Celiac disease also has an increased prevalence among individuals with psoriasis. Studies show psoriasis patients are two to three times more likely to be diagnosed with celiac disease. This link is supported by shared genetic and inflammatory pathways. Over 16% of psoriasis patients exhibit higher levels of celiac disease antibodies, such as anti-gliadin IgA and anti-tissue transglutaminase IgA, even without overt gastrointestinal symptoms. These comorbidities show how gut disturbances can contribute to diverse inflammatory manifestations.
Collaborating with Healthcare Professionals
When considering dietary or lifestyle changes to support gut health for psoriasis, discuss these with a dermatologist or primary care physician. These strategies are intended to complement, rather than replace, any prescribed medical treatments. A healthcare professional can provide guidance tailored to an individual’s specific health profile and existing medical conditions.

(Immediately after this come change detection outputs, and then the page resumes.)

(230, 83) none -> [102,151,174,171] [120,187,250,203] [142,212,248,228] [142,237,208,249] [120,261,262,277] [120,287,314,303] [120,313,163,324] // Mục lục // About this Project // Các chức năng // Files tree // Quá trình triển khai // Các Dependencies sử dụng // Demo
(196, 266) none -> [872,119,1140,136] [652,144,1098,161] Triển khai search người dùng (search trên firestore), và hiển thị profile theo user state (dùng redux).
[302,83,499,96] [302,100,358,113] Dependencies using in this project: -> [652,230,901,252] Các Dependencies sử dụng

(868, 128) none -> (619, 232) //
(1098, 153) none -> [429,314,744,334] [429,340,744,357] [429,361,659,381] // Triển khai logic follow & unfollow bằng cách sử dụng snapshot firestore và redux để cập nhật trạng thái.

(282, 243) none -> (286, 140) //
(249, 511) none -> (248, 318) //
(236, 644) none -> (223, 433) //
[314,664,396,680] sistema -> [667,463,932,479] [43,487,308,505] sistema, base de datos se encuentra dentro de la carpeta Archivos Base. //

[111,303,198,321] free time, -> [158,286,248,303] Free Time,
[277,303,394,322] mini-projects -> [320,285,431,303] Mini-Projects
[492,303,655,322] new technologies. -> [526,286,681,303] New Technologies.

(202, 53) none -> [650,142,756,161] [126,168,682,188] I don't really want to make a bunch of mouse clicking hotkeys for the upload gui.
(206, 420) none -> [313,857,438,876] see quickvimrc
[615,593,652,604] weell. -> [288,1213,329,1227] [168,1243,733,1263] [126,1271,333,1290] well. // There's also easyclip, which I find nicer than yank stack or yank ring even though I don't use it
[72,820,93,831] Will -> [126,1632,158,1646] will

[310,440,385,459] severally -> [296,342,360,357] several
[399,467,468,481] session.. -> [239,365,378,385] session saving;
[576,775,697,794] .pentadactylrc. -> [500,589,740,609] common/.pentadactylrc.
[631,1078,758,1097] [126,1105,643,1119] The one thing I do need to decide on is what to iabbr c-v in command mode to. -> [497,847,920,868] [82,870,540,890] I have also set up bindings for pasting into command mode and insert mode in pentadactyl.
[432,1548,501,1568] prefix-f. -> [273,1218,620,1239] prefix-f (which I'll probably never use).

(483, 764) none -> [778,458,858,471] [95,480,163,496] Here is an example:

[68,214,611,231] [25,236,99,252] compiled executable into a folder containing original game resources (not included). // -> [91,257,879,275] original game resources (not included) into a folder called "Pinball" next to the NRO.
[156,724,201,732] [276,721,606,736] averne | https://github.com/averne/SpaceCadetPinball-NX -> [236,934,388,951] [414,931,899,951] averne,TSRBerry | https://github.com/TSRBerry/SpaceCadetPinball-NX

A doctor can also help rule out or diagnose associated conditions like celiac disease or inflammatory bowel diseases, which often require specific medical management beyond dietary adjustments. Screening for celiac disease markers is often recommended for psoriasis patients, especially if they experience bowel issues. An integrated approach, combining medical treatments with supportive dietary and lifestyle strategies under professional supervision, offers a comprehensive path to managing psoriasis and overall well-being.